穂乃果さんと、先生は見合わせてキョトン。


穂乃果さんは、


【やっぱり、つぐみんに…つぐみに何か言われたんでしょ?】


俺は、


【さっき観覧車で、穂乃果さんはこの現実では俺のことを知らないと。それに先生、つぐみは演技でしたよ、もう完全に目覚めて】


穂乃果さんは、


【そんな関係に?キャー!!】


先生は話の途中で、


【穂乃果煩い!!健太君それ、俺は知っていたよ、何もかも。全ては君のためにだろう。でも、君が不安定な状態であったことには変わりないがね】


穂乃果さんは、


【そこのお店で話さない?今の健太君の様子ちょっと心配だし】


先生は、


【穂乃果、つまらないことで時間使うなよ。健太君、どうかな?お腹も空いたし穂乃果の案に乗ってくれないか?】


俺達は近くの洋食屋さんに。


※【いらっしゃいませ、ご注文はお決まりでしょうか?】※


先生と穂乃果さんは、


【俺は本日のランチのハンバーグ定食とアイクコーヒー】


【私も。

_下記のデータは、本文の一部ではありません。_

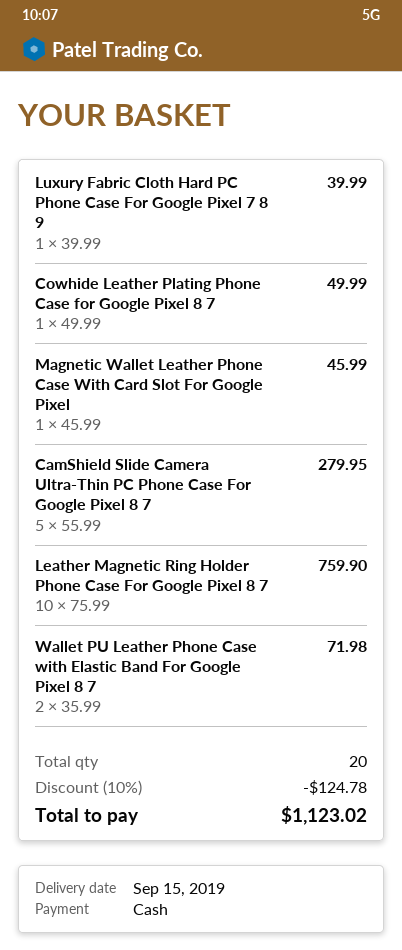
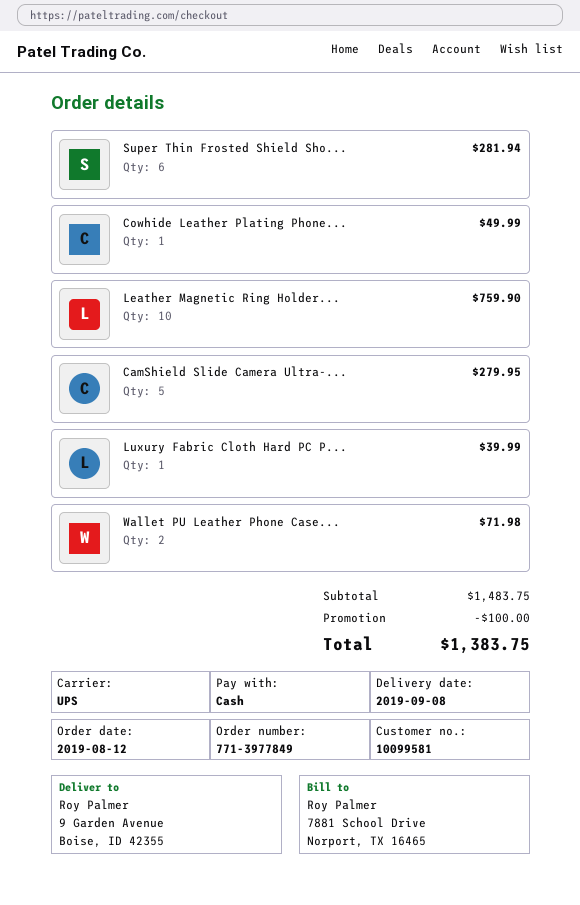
delivery date: 2019-09-15 -> 2019-09-08
Magnetic Wallet Leather Phone Case With Card Slot For Google Pixel: 1 for 45.99 -> none
Super Thin Frosted Shield Sho...: none -> 6 for 281.94
discount: 124.78 -> 100.00
total: 1123.02 -> 1383.75

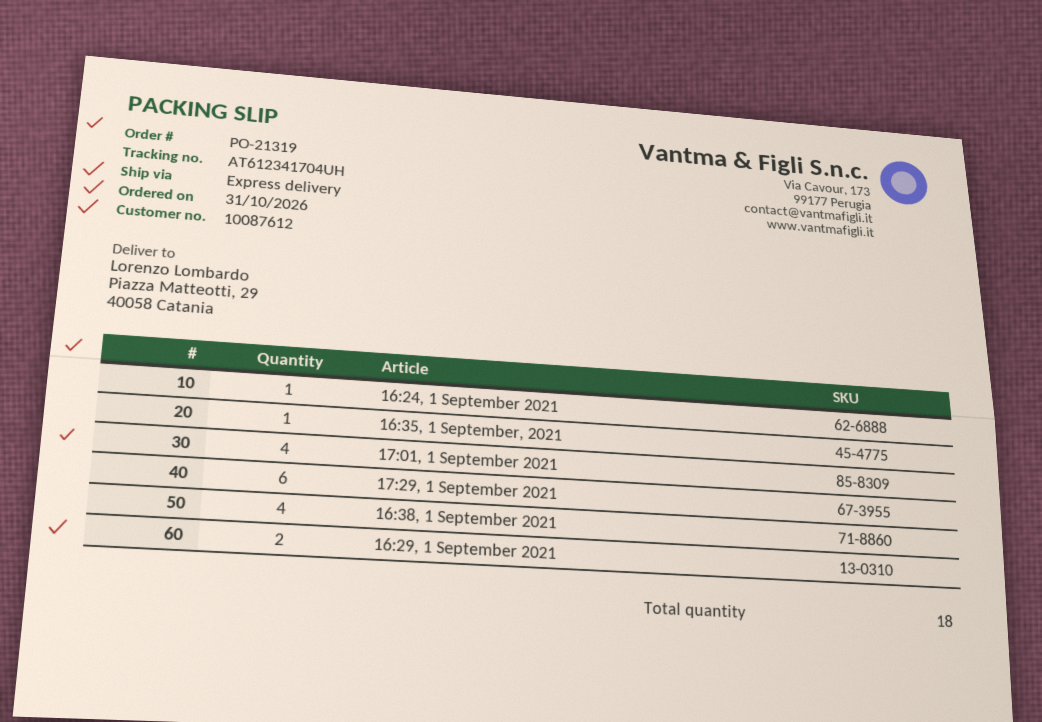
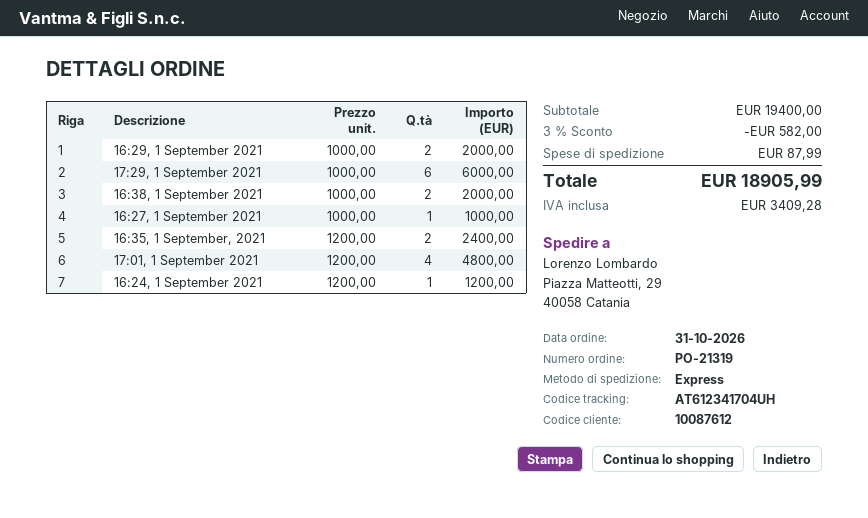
16:35, 1 September, 2021: 1 -> 2
16:38, 1 September 2021: 4 -> 2
16:27, 1 September 2021: none -> 1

飲み物はアイスティーで、健太君は?先生のおごりだから遠慮なく】


【確かに奢るが、穂乃果が遠慮なくってのはおかしいだろ?俺が出すんだろ?】


【先生!!そんなこと言える立場?私の協力無しでは何も出来ないのに】


【いや…それを言われると。健太君、好きなものを。このプレミアムステーキ以外で】


俺は、


【ナポリタンとアイクコーヒーで】



俺はつぐみから聞いた話を。


穂乃果さんは、


【そう、そんなことを。半分は本音で半分は思いやりの嘘かな。つぐみんに言われたことは。健太君の思った通りの選択をしてほしいって、あの子なりの優しさだね】


先生は、


【つぐみも夢と現実で悩まされて辛いことも多く経験していたからね。健太君も眠ることが怖くなって来ていただろう?目を覚ますと夢なのか現実なのか】


俺は、


【つぐみは穂乃果さんはこの俺のことを知らないと、何故嘘を?】


穂乃果さんは、


【私と会って健太君の気持ちがブレないようにじゃないかな。ほら、私って健太君の気持ちを理解できる数少ない…あっ、ごめん】


先生は、


【穂乃果、脱線するな!!健太君も不安定な状態だろう。どちらかを断ち切ればこの不安定な状態を抜け出せるが、つぐみも同じ】


俺は、


【愛夏…夢で理想像を作り上げてしまったのかな?穂乃果さんも先生もダイブして愛夏と会ってますよね?】


穂乃果さんは、


【うん…健太君の夢も混ざっていたからね。素敵な娘だったのは解るけど。でも夢って時間と共に忘れていくでしょ?全て覚えてないよね?愛夏ちゃんのことも少しずつ消えかけて行くように】


先生も、


【少なくとも健太君がダイブ中は愛夏って女性は俺の前には居なかったよ。実に興味深いのは健太君が愛夏ちゃんを具現化出来るってことだ】


穂乃果さんは、先生に、


【先生!!愛夏は居ますよ!!!】


先生は、


【そ、そうだな。ごめんごめん。素敵な女性だもんな。俺なんかこの歳でドキドキなんてしてさ、それで】


俺は話を遮るように、


【先生、穂乃果さん、無理しないでください。何となく俺も予想できています】


愛夏は夢の中の理想像…



だとすると…



俺は、


【先生、迷惑おかけします。俺、やっぱり愛夏に会いたい…】


先生は、


【じゃさ、こう言うのは…】


※ハンバーグ定食、お待たせいたしました※


【あっ、穂乃果、先に】


【先生、じゃ、いただきまーす】


先生は、


【それでだ、提案…】


※ハンバーグ定食もう一人のお客様は?※


【俺です。熱々だ!!】


先生は、


【それでだ、俺の…】


穂乃果さんは、


【先生、冷めちゃうよ】


【おっ、そうだな。じゃ先に】


※ナポリタンお待たせいたしました※


【はい、ありがとうございます】


これは、食べ終わってから話そう…


先生も穂乃果も凄いガツガツと。


穂乃果は、


【はい、健太君。半分あげる】


俺は、


【いいですよ、そんなにお腹空いてないし】


先生は、


【健太君、食べてあげてよ。穂乃果ダイエットしないと。ちょっと太り始めてさ】


穂乃果さんは、


【先生!!それ問題発言!!!】


先生は、


【そうだった。ごめん、聞き流してくれ】


 あのー、俺の話は後で聞いてくれるんだよね?


 ハンバーグ、上手いな!!俺もこれにすれば良かったな。ランチでお得だったし、ナポリタンも美味いけど。